The council’s preferred financing tools would capture some future sales tax growth and possibly some future property tax growth from new development in the downtown corridor and use it to finance improvement projects. The idea is to spur private development and investment in the downtown corridor by improving the area’s basic infrastructure.

The use of a TIF has drawn opposition from some local taxing entities that believe the tax tool takes away revenue they would get in the future regardless of the initial investment in infrastructure.

The council is leaving the door open to the possibility of removing property tax revenue from the TIF — a move that would ensure the other taxing entities would not be impacted by its use.

The council will discuss the URA and TIF in more detail at a meeting next month and decide how to proceed. It also resolved to meet again with Routt County and the Steamboat Springs School Board before making the final decision on the tax tools.
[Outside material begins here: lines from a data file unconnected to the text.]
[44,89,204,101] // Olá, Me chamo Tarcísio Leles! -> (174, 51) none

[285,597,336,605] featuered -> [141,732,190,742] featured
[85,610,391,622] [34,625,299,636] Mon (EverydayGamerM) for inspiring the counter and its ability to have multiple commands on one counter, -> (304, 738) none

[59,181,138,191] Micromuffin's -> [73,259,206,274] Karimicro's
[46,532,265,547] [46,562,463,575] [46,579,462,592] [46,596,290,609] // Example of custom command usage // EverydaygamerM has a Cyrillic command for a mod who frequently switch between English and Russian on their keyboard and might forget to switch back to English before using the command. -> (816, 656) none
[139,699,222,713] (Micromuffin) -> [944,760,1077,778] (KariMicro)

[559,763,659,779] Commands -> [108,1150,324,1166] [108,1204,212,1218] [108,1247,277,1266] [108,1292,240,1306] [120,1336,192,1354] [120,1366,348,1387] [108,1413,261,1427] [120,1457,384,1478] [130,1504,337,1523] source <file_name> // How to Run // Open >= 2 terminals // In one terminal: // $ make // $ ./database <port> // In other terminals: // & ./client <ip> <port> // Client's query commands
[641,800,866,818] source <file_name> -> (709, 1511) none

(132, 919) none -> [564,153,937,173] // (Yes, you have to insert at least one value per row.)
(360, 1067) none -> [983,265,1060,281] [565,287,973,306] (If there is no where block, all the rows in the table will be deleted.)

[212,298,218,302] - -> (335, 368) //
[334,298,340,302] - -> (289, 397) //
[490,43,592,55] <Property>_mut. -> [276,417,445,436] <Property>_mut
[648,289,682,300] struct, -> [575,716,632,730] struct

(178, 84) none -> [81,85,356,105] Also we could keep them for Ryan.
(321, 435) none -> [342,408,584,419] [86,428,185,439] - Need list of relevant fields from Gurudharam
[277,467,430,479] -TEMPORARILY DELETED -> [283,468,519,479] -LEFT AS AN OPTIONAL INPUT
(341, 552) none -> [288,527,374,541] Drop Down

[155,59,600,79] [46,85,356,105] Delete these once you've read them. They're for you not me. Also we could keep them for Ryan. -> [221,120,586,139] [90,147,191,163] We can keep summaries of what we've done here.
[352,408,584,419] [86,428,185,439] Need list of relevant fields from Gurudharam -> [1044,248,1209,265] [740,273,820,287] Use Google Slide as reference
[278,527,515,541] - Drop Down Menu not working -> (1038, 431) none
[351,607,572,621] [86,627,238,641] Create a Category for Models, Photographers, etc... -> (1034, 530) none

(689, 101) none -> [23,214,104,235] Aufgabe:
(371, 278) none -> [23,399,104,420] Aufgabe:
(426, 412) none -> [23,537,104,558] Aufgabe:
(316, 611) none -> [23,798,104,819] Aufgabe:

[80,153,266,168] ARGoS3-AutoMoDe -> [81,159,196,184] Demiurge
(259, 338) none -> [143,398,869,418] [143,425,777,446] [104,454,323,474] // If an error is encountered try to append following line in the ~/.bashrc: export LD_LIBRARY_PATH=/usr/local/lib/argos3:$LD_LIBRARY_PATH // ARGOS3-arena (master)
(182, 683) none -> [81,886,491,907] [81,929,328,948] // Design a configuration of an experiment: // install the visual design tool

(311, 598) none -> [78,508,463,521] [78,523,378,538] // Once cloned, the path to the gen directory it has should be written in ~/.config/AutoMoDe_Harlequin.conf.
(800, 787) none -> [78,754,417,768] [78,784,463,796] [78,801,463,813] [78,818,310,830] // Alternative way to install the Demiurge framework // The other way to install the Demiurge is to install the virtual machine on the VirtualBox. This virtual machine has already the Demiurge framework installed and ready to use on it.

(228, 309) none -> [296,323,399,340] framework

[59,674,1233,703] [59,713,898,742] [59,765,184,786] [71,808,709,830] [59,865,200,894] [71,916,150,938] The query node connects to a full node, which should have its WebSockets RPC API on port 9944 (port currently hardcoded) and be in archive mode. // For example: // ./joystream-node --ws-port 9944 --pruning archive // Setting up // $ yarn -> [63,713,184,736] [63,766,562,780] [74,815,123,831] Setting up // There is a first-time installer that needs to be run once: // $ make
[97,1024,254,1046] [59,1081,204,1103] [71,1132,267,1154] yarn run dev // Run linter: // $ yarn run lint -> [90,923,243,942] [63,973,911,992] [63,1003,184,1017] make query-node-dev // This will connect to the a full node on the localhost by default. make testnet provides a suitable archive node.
In addition to sidewalks, the list of approved projects for downtown includes such things as additional public restrooms and burying utilities underground.

Not all of the funding would come from a TIF.

The city and the council have identified grant funding and the city’s capital improvement budget as other potential funding sources.

The council will also consider whether property owners should share in the cost of sidewalks installed on their property or whether those improvements should be covered completely by the TIF.

Council’s actions Tuesday night followed months of discussions about the potential URA in the downtown corridor.

The plan has garnered strong support from several downtown property owners and local business leaders.